Background Translation of nucleotides into a numeric form has been approached in many ways and has allowed researchers to investigate the properties of protein-coding sequences and noncoding sequences. Typically, more pronounced long-range correlations and increased regularity were found in intron-containing genes and in non-transcribed regulatory DNA sequences, compared to cDNA sequences or intron-less genes.

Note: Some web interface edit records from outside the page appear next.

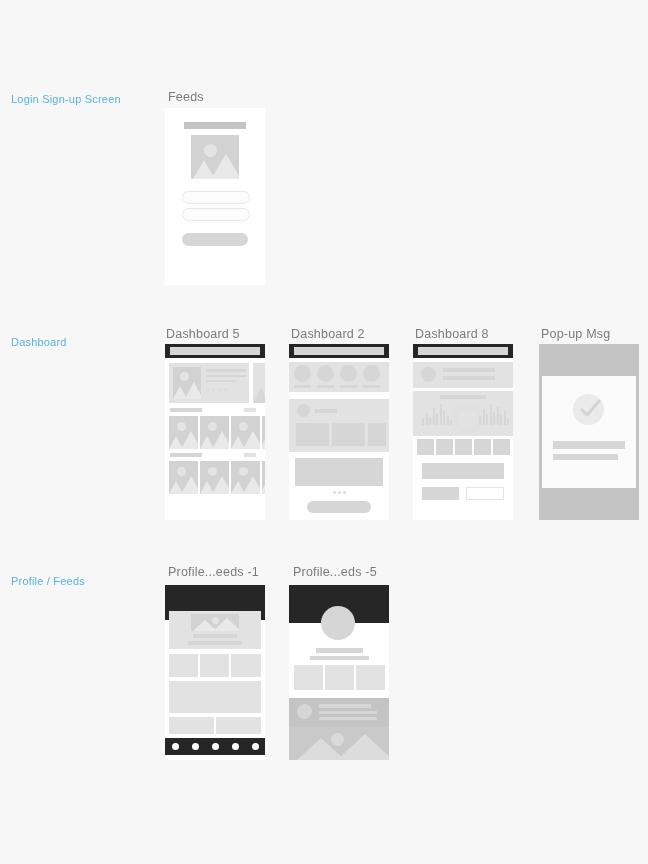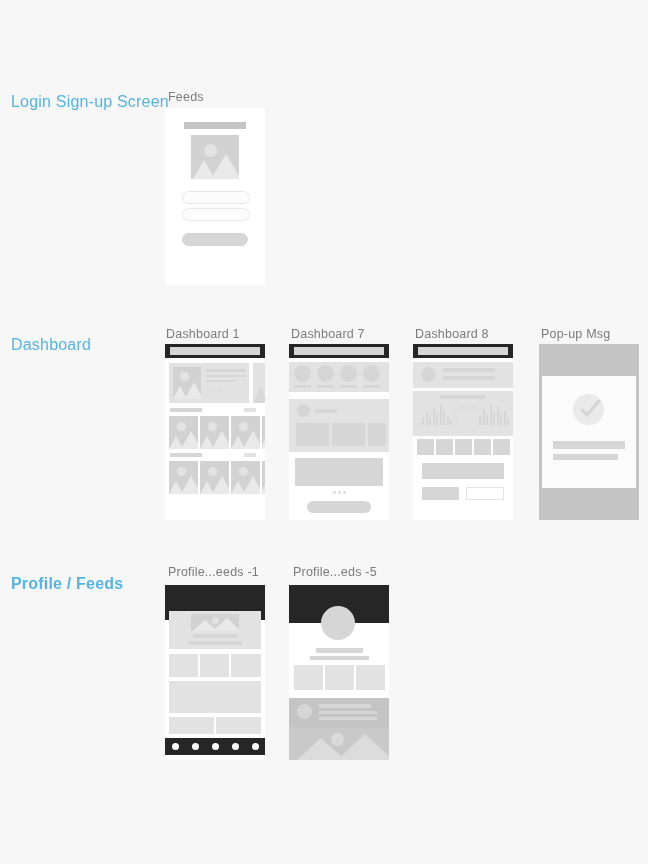"Login Sign-up Screen" .section-label { font-size: 16px -> 11px }
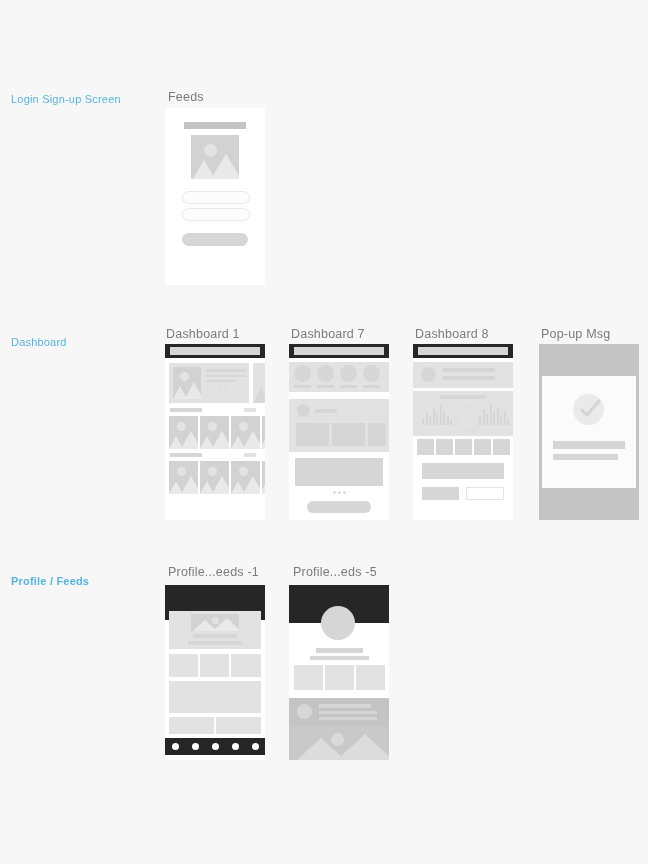"Dashboard 1" div.screen-title { text: 1 -> 5 }
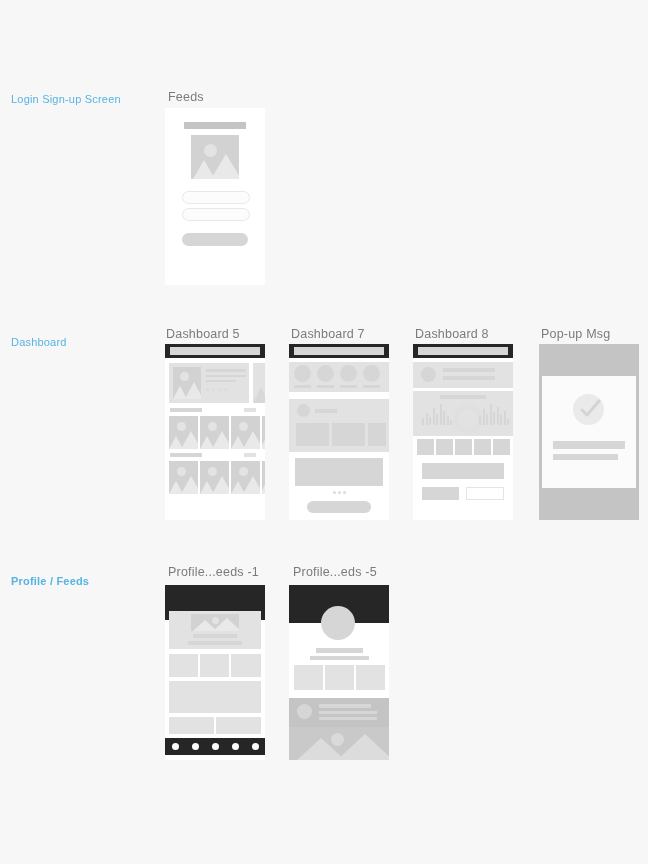"Dashboard 7" div.screen-title { text: 7 -> 2 }
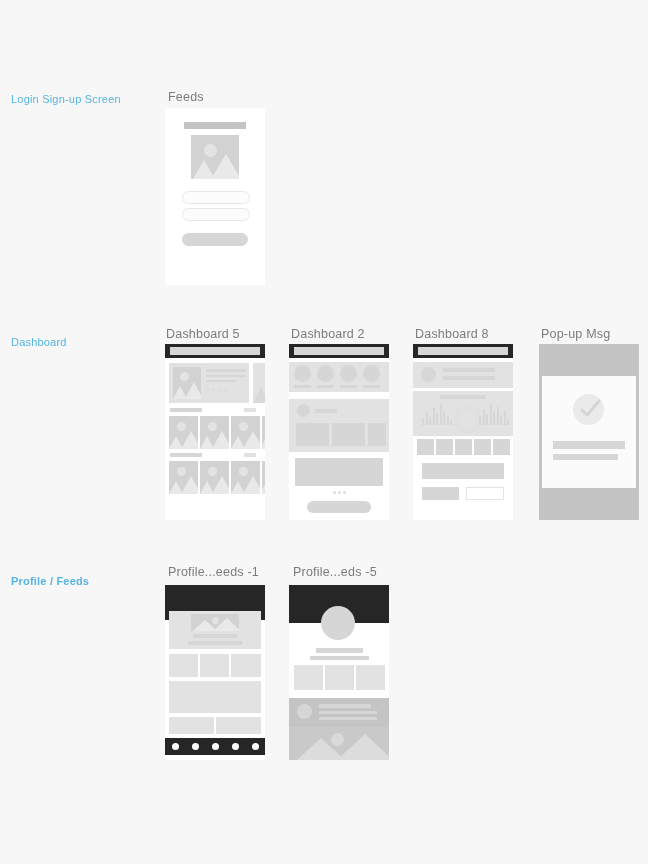"Profile / Feeds" div.section-label { font-weight: bold -> none }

The regularity is assessed by spectral tools defined on numerical translates. In most popular approaches of numerical translation the resulting spectra depend on the assignment of numerical values to nucleotides. Our contribution is to propose and illustrate a spectra which remains invariant to the translation rules used in traditional approaches.